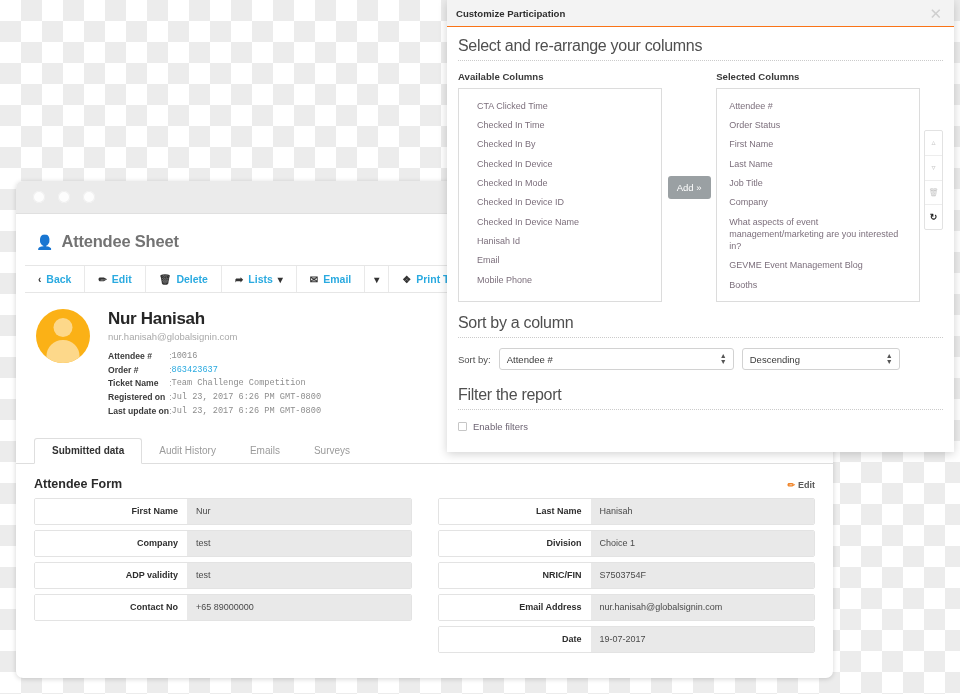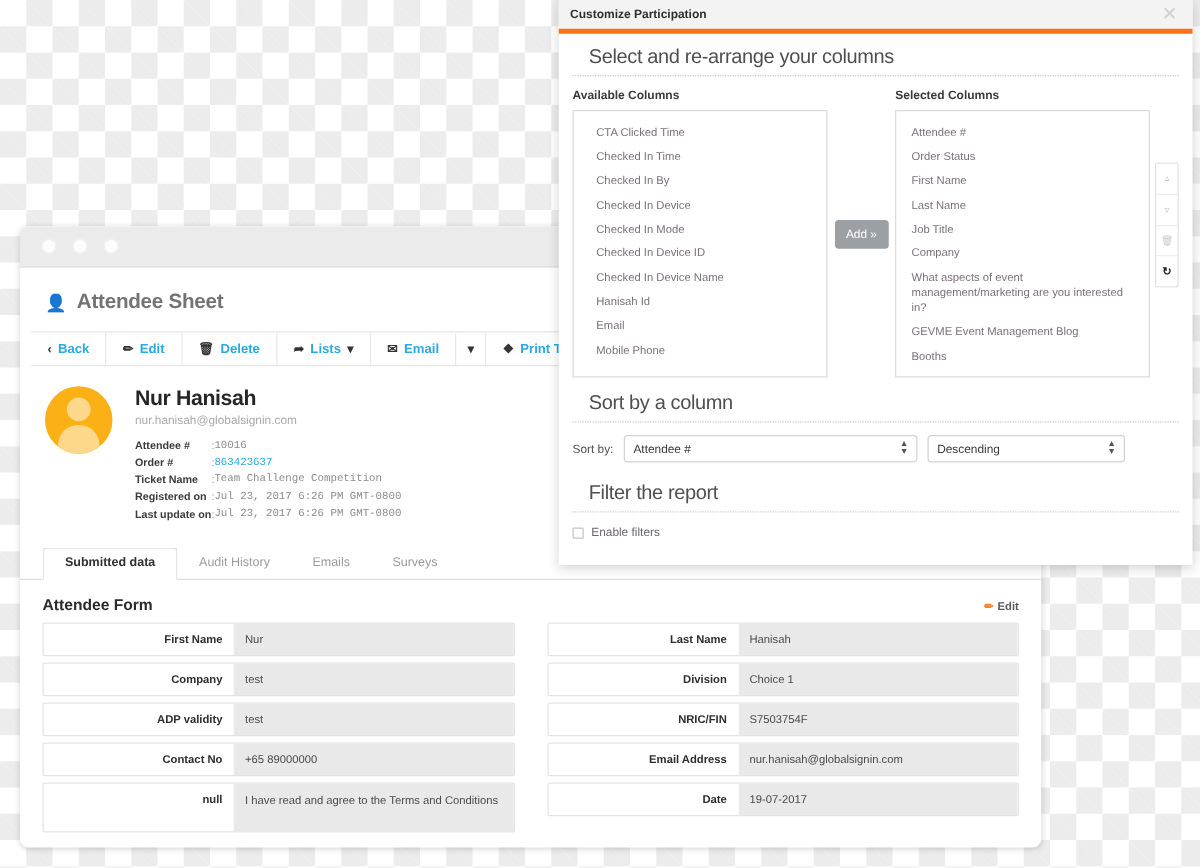--- a/index.html
+++ b/index.html
@@ -241,21 +241,21 @@
   .modal {
     position: absolute;
     left: 447px; top: 0;
     width: 507px; height: 452px;
     background: #ffffff;
     box-shadow: 0 2px 9px rgba(0,0,0,0.18);
   }
   .modal-head {
     height: 27px;
     background: #f3f3f3;
-    border-bottom: 4px solid #f97316;
+    border-bottom: 1px solid #f97316;
     display: flex;
     align-items: center;
     padding: 0 12px 0 9px;
   }
   .modal-head-title {
     font-size: 9.6px;
     font-weight: bold;
     color: #2e2e2e;
     flex: 1;
   }
@@ -266,21 +266,20 @@
     cursor: pointer;
     font-weight: 300;
   }
   .modal-body { padding: 8px 11px 0 11px; }
   .section-h {
     font-size: 16px;
     color: #4f4f4f;
     font-weight: normal;
     letter-spacing: -0.3px;
     padding: 2px 0 5px 0;
-    margin-left: 13px;
   }
   .dotted {
     border-top: 1px dotted #cbcbcb;
     margin-bottom: 10px;
   }
 
   .cols-wrap { display: flex; }
   .col-block { width: 207px; }
   .col-title {
     font-size: 9.6px;
@@ -513,24 +512,20 @@
         <div class="fvalue">test</div>
       </div>
       <div class="frow">
         <div class="flabel">ADP validity</div>
         <div class="fvalue">test</div>
       </div>
       <div class="frow">
         <div class="flabel">Contact No</div>
         <div class="fvalue">+65 89000000</div>
       </div>
-      <div class="frow tall">
-        <div class="flabel">null</div>
-        <div class="fvalue">I have read and agree to the Terms and Conditions</div>
-      </div>
     </div>
     <div class="form-col">
       <div class="frow">
         <div class="flabel">Last Name</div>
         <div class="fvalue">Hanisah</div>
       </div>
       <div class="frow">
         <div class="flabel">Division</div>
         <div class="fvalue">Choice 1</div>
       </div>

---

=== Exercise aim ===
Count up the lines in the listing that hold the word "bottom", and give that number only.

=== Task solution ===
3